Writing for the Australian Institute of International Affairs in 2017, the law commissioner said it was a time to act ‒ but last weekend’s G7 summit may have reignited the possibility.

Origins of the Five Eyes’ foundation can be traced back to informal secret meetings during World War 2 between British and US codebreakers.

It was bolstered by the Atlantic Charter agreed by the Allies to lay out their goals for a post-war world.

On Friday, US President Joe Biden struck a fresh agreement with Mr Johnson.

Mr Johnson said: “While Churchill and Roosevelt faced the question of how to help the world recover following a devastating war, today we have to reckon with a very different but no less intimidating challenge – how to build back better from the coronavirus pandemic.”

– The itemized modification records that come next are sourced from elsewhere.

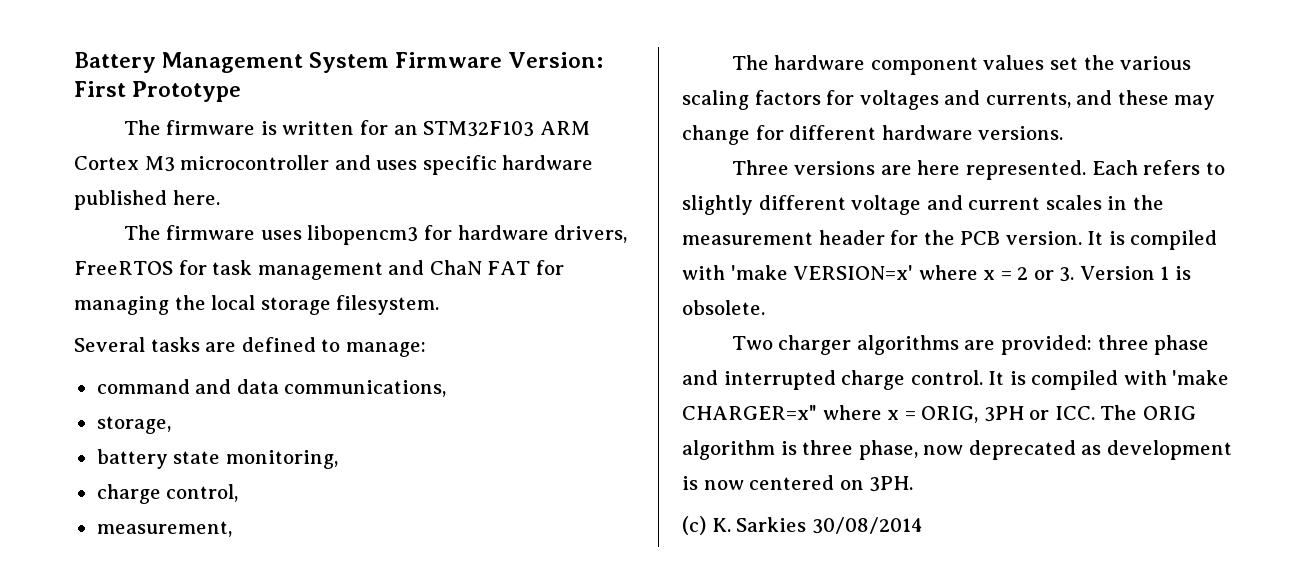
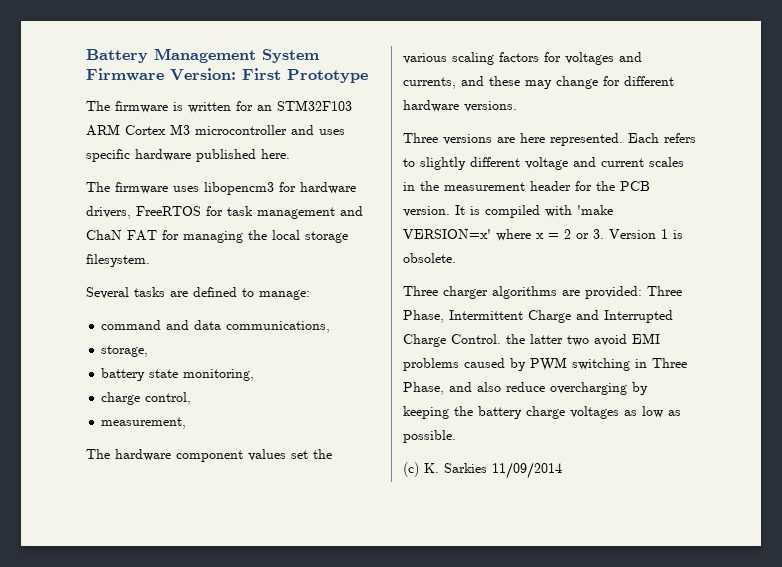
[731,336,773,350] Two -> [403,286,438,296] Three
[1097,335,1210,355] [682,370,1230,390] [682,405,1196,423] [682,440,1232,460] [682,475,914,492] three phase and interrupted charge control. It is compiled with 'make CHARGER=x" where x = ORIG, 3PH or ICC. The ORIG algorithm is three phase, now deprecated as development is now centered on 3PH. -> [647,286,682,296] [403,310,673,323] [403,333,660,347] [403,357,687,371] [403,382,648,395] [403,406,681,419] [403,430,456,443] Three Phase, Intermittent Charge and Interrupted Charge Control. the latter two avoid EMI problems caused by PWM switching in Three Phase, and also reduce overcharging by keeping the battery charge voltages as low as possible.
[811,517,923,534] 30/08/2014 -> [492,462,562,479] 11/09/2014

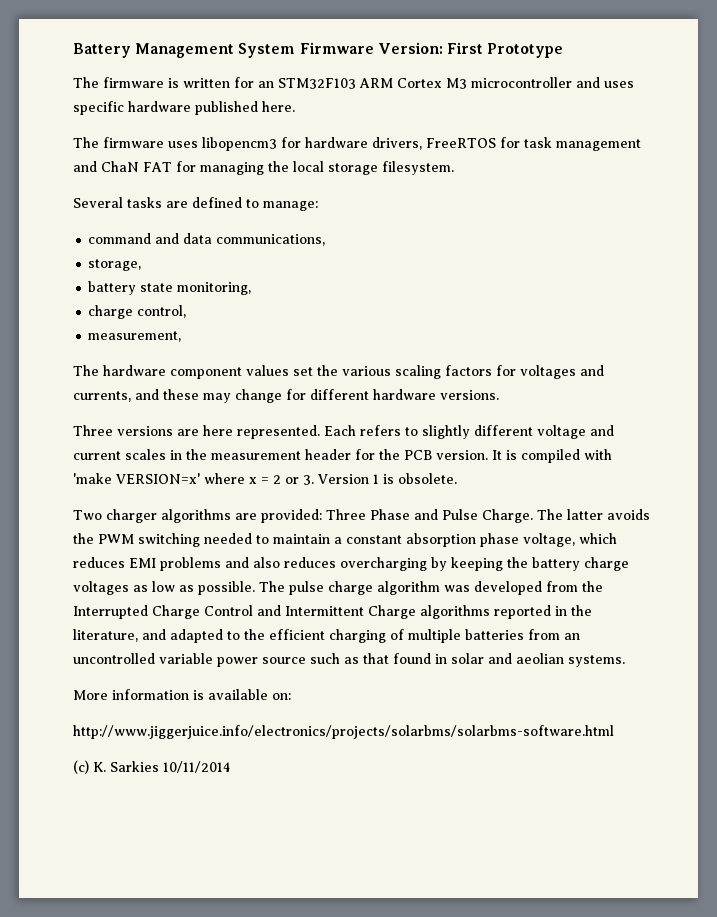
[403,286,438,296] Three -> [73,510,102,520] Two
[403,310,673,323] [403,333,660,347] [403,357,687,371] [403,382,444,395] Phase, Intermittent Charge and Interrupted Charge Control. the latter two avoid EMI problems caused by PWM switching in Three Phase, -> [370,509,650,523] [73,533,617,547] [73,557,221,571] Phase and Pulse Charge. The latter avoids the PWM switching needed to maintain a constant absorption phase voltage, which reduces EMI problems
[506,382,545,392] reduce -> [284,557,336,568] reduces
(456, 436) none -> [259,581,603,595] [73,605,592,619] [73,629,580,643] [73,653,625,667] [73,689,291,700] [73,725,614,739] The pulse charge algorithm was developed from the Interrupted Charge Control and Intermittent Charge algorithms reported in the literature, and adapted to the efficient charging of multiple batteries from an uncontrolled variable power source such as that found in solar and aeolian systems. // More information is available on: // http://www.jiggerjuice.info/electronics/projects/solarbms/solarbms-software.html
[492,462,562,479] 11/09/2014 -> [163,761,230,773] 10/11/2014

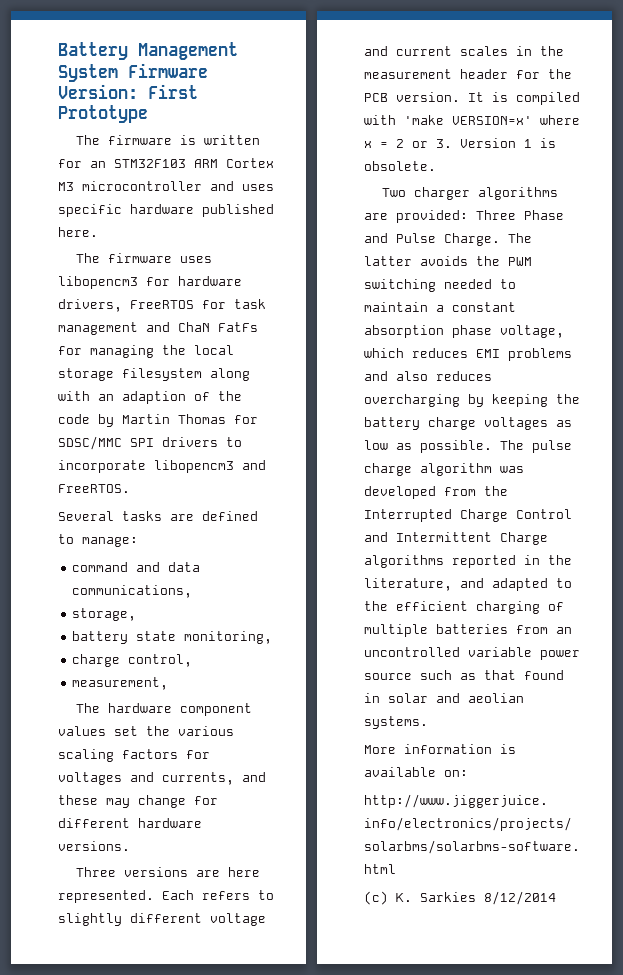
[143,162,172,172] FAT -> [218,322,258,332] FatFs
[382,161,454,175] filesystem. -> [122,368,250,381] [58,391,242,404] [58,414,258,427] [58,436,242,450] [58,460,266,473] [58,484,130,493] filesystem along with an adaption of the code by Martin Thomas for SDSC/MMC SPI drivers to incorporate libopencm3 and FreeRTOS.
[163,761,230,773] 10/11/2014 -> [484,891,556,905] 8/12/2014

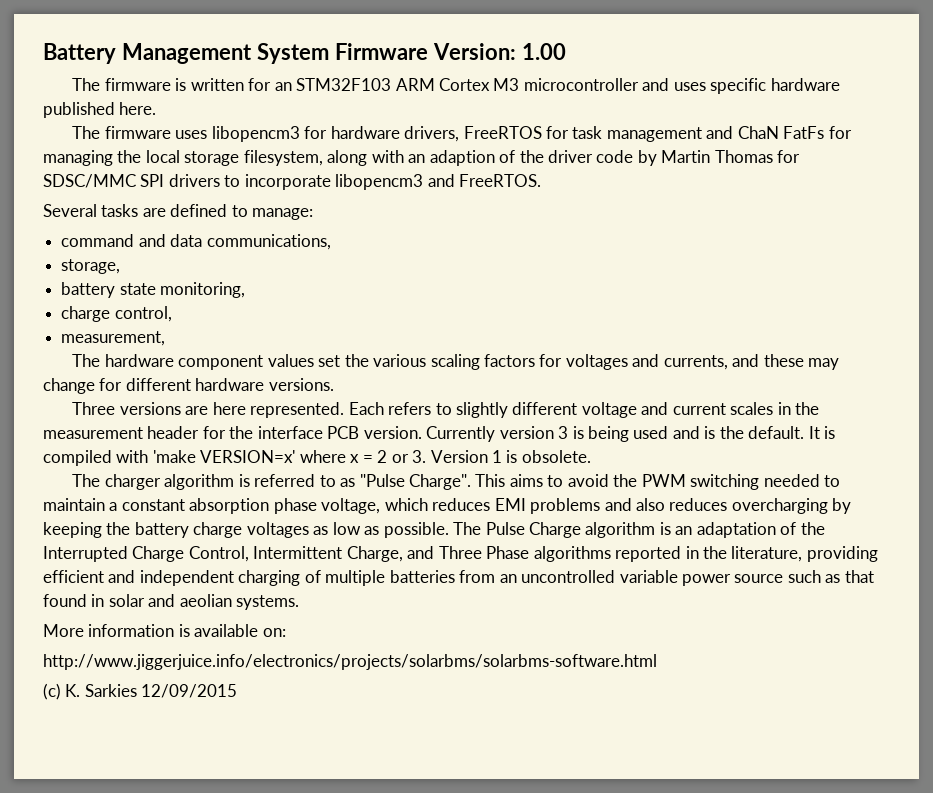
[148,84,198,99] [58,105,148,123] First Prototype -> [521,43,566,60] 1.00
[122,368,202,381] filesystem -> [243,150,323,166] filesystem,
(242, 396) none -> [548,150,594,163] driver
(572, 74) none -> [257,426,323,439] interface
(460, 97) none -> [426,426,805,442] Currently version 3 is being used and is the default.
[382,187,559,200] [364,210,564,223] [364,233,532,246] [364,256,468,266] Two charger algorithms are provided: Three Phase and Pulse Charge. The latter avoids -> [72,474,609,490] The charger algorithm is referred to as "Pulse Charge". This aims to avoid
[532,440,572,453] [364,463,524,476] [364,486,508,499] [364,509,572,522] [364,532,548,545] pulse charge algorithm was developed from the Interrupted Charge Control and Intermittent Charge -> [485,522,825,538] [43,546,530,562] Pulse Charge algorithm is an adaptation of the Interrupted Charge Control, Intermittent Charge, and Three Phase
[460,578,572,591] [364,601,468,611] and adapted to the efficient -> [806,546,878,562] [43,570,234,586] providing efficient and independent
[484,891,556,905] 8/12/2014 -> [141,684,238,698] 12/09/2015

Government defence advisor Nicholas Drummond told that it is “ultimately” a “precursor to an Anglo-American trade agreement”.

He added: “I have no doubt that despite any differences politically, Boris Johnson and Joe Biden will have found much common ground.

“There is more that binds us together than separates us.”

Before Brexit, the UK was automatically part of any trade deal the EU negotiated with another country.

At the time the UK left, the EU had about 40 trade deals covering more than 70 countries.

The UK has negotiated rollover deals with 66 of these – including Canada.

Britain’s next trade targets are said to be deals with New Zealand and the US, setting the possibility of a Five Eyes agreement.